Halmar hob abwehrend die Hände. „Schon, es ist aber auch fast noch zehn Jahre hin, bis es soweit ist. Wenn wir Helmbrecht nach Bärenau schicken, wird er sicher auch Alecha kennenlernen. Wenn es dann gar nicht passt, können wir den Bund immer noch lösen. Bei Ambros und Pergrim sind die Ehen auch in Ordnung, obwohl sie arrangiert waren.“

Perainhild war nicht so ganz überzeugt. „Meinetwegen kann Helmbrecht nach Bärenau, aber bei der Verlobung habe ich nach wie vor Bedenken. Du musst mir versprechen, dass wir das Verlöbnis auflösen, wenn die beiden nicht miteinander klarkommen sollten.“

Halmar nickte. „Natürlich. Ich will doch auch nur das Beste für unseren Sohn. Eine intelligente, liebevolle und schöne Braut ist alles, was ich mir für ihn wünsche. Das habe ich bekommen und das soll er auch haben.“ Sprach's und schenkte seiner Gattin ein verliebtes Lächeln.

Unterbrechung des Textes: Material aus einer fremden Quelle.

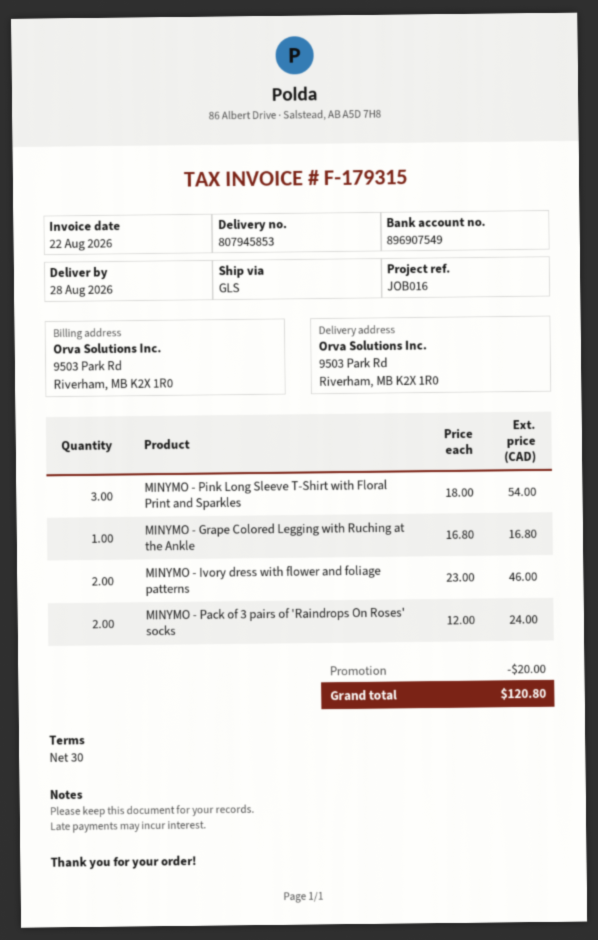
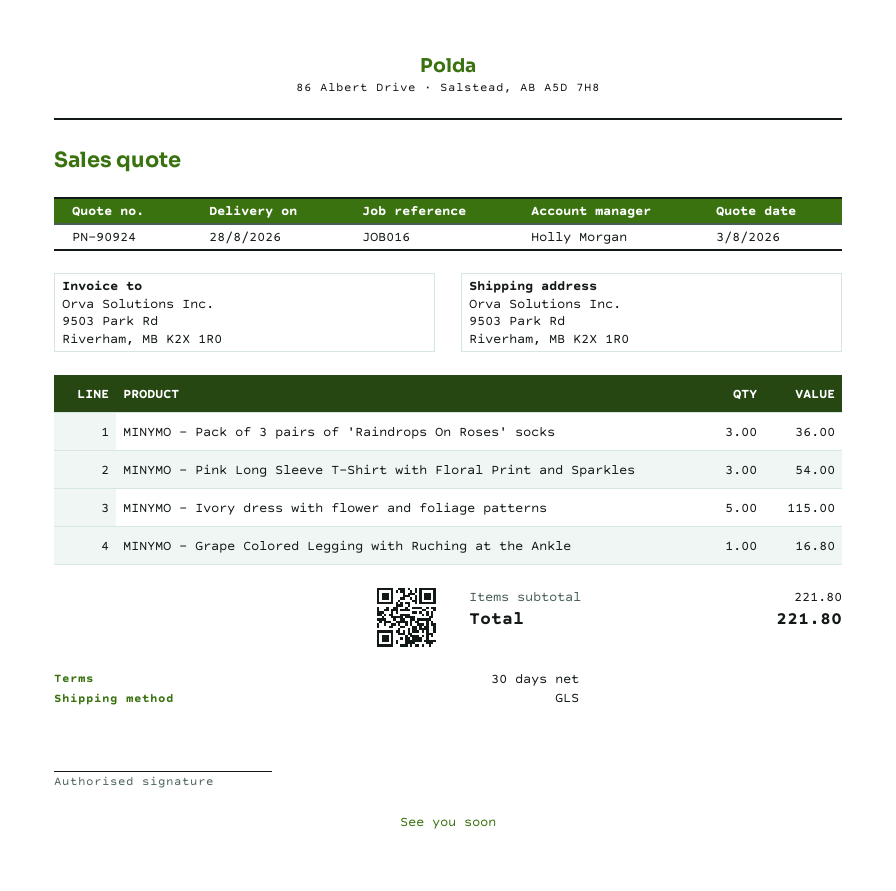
MINYMO - Ivory dress with flower and foliage patterns: 2 for 46.00 -> 5 for 115.00
MINYMO - Pack of 3 pairs of 'Raindrops On Roses' socks: 2 for 24.00 -> 3 for 36.00
discount: 20.00 -> none
total: 120.80 -> 221.80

Perainhild erwiderte gerade sein Lächeln, als die traute Zweisamkeit von Halmars Schwester Yolande unterbrochen wurde. „Ah, Bruderherz“, rief diese, setzte sich an den Tisch und machte sich daran, die Reste der Kinder zu essen. Halmar konnte trotz der Tageszeit bereits eine Alkoholfahne riechen. Perainhild verzog ein wenig das Gesicht und rief dann die Kinder zusammen, um den Unterricht fortzusetzen. Halmar überlegte, ob er Yolande auf die Fahne ansprechen sollte, entschied sich dann aber dagegen. Statt auf ihrer entlegenen Burg in Greifenfurt lebte sie das letzte Jahr über hauptsächlich auf ihrem Gut Dachswies bei Sindelsaum. Ihr Vater hatte gehofft, dass er seine Tochter damit aus ihrer Depression reisen konnte. Halmar hatte da so seine Zweifel, aber immerhin schien es ihr etwas besser zu gehen. Er fand den Umgang mit ihr dennoch schwierig. Drum war er auch froh, dass Yolande ein Gespräch mit der Köchin Baroscha anfing.

Halmar ging dafür lieber in den Garten und bewunderte die Astern die begonnen hatten zu blühen. Beim Bewundern der blauen und violetten Blüten fielen rasch alle Sorgen von ihm ab.